◆ Task input:
******************************
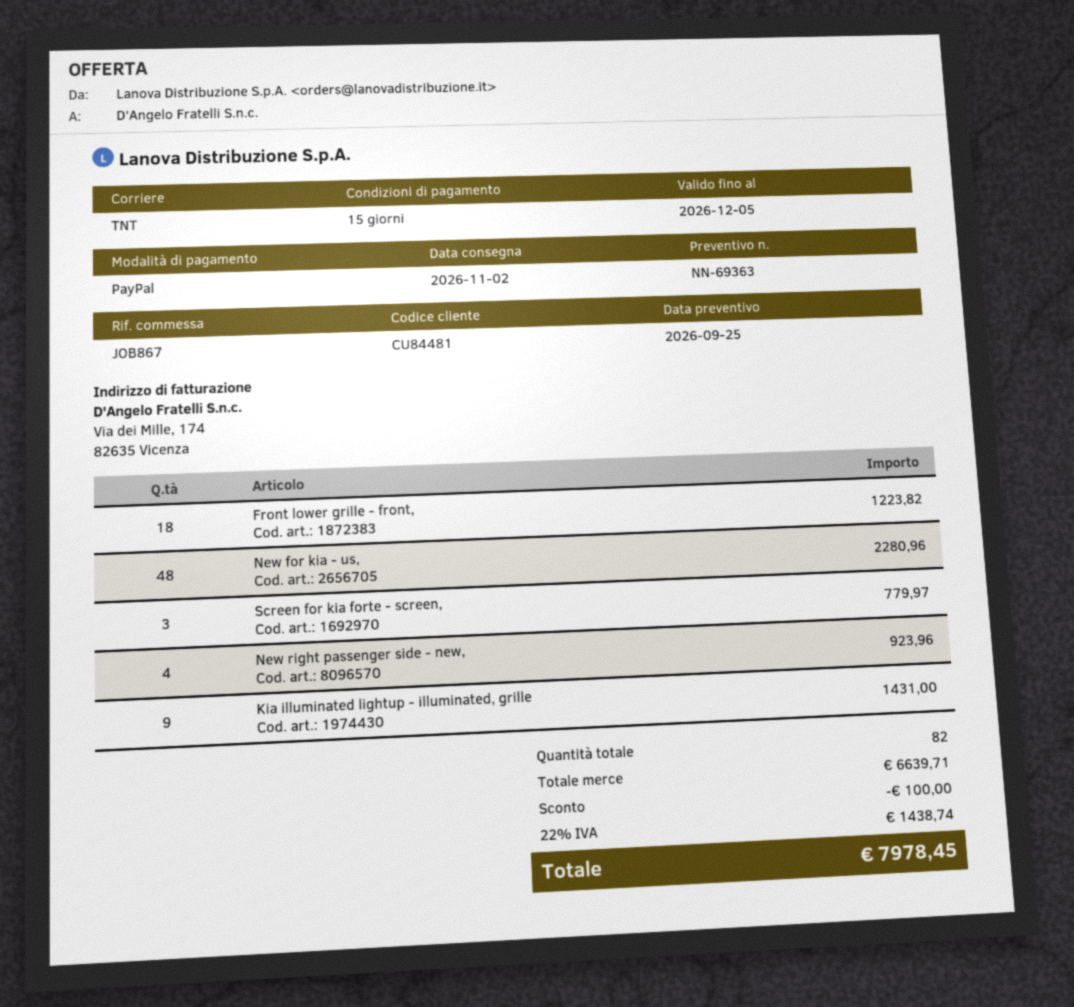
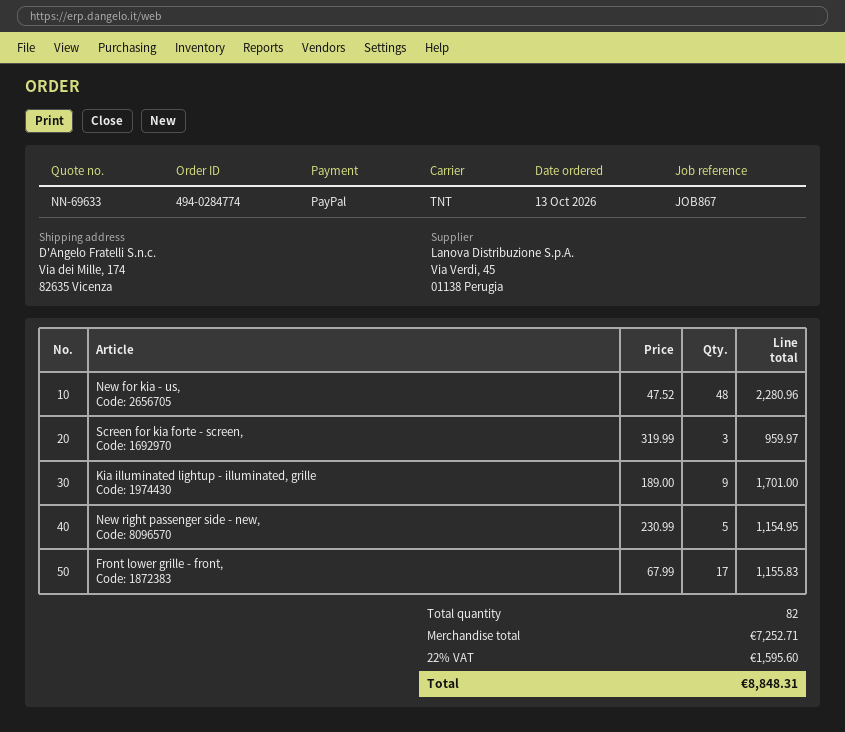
quote number: NN-69363 -> NN-69633
Front lower grille - front,: 18 for 1223.82 -> 17 for 1155.83
Screen for kia forte - screen,: 3 for 779.97 -> 3 for 959.97
New right passenger side - new,: 4 for 923.96 -> 5 for 1154.95
Kia illuminated lightup - illuminated, grille: 9 for 1431.00 -> 9 for 1701.00
subtotal: 6639.71 -> 7252.71
discount: 100.00 -> none
tax: 22% = 1438.74 -> 22% = 1595.60
total: 7978.45 -> 8848.31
******************************
◆ About this exercise: Drop every picture, then write out the remaining entries above exactly as they appear.

◆ Solution to this task:
quote number: NN-69363 -> NN-69633
Front lower grille - front,: 18 for 1223.82 -> 17 for 1155.83
Screen for kia forte - screen,: 3 for 779.97 -> 3 for 959.97
New right passenger side - new,: 4 for 923.96 -> 5 for 1154.95
Kia illuminated lightup - illuminated, grille: 9 for 1431.00 -> 9 for 1701.00
subtotal: 6639.71 -> 7252.71
discount: 100.00 -> none
tax: 22% = 1438.74 -> 22% = 1595.60
total: 7978.45 -> 8848.31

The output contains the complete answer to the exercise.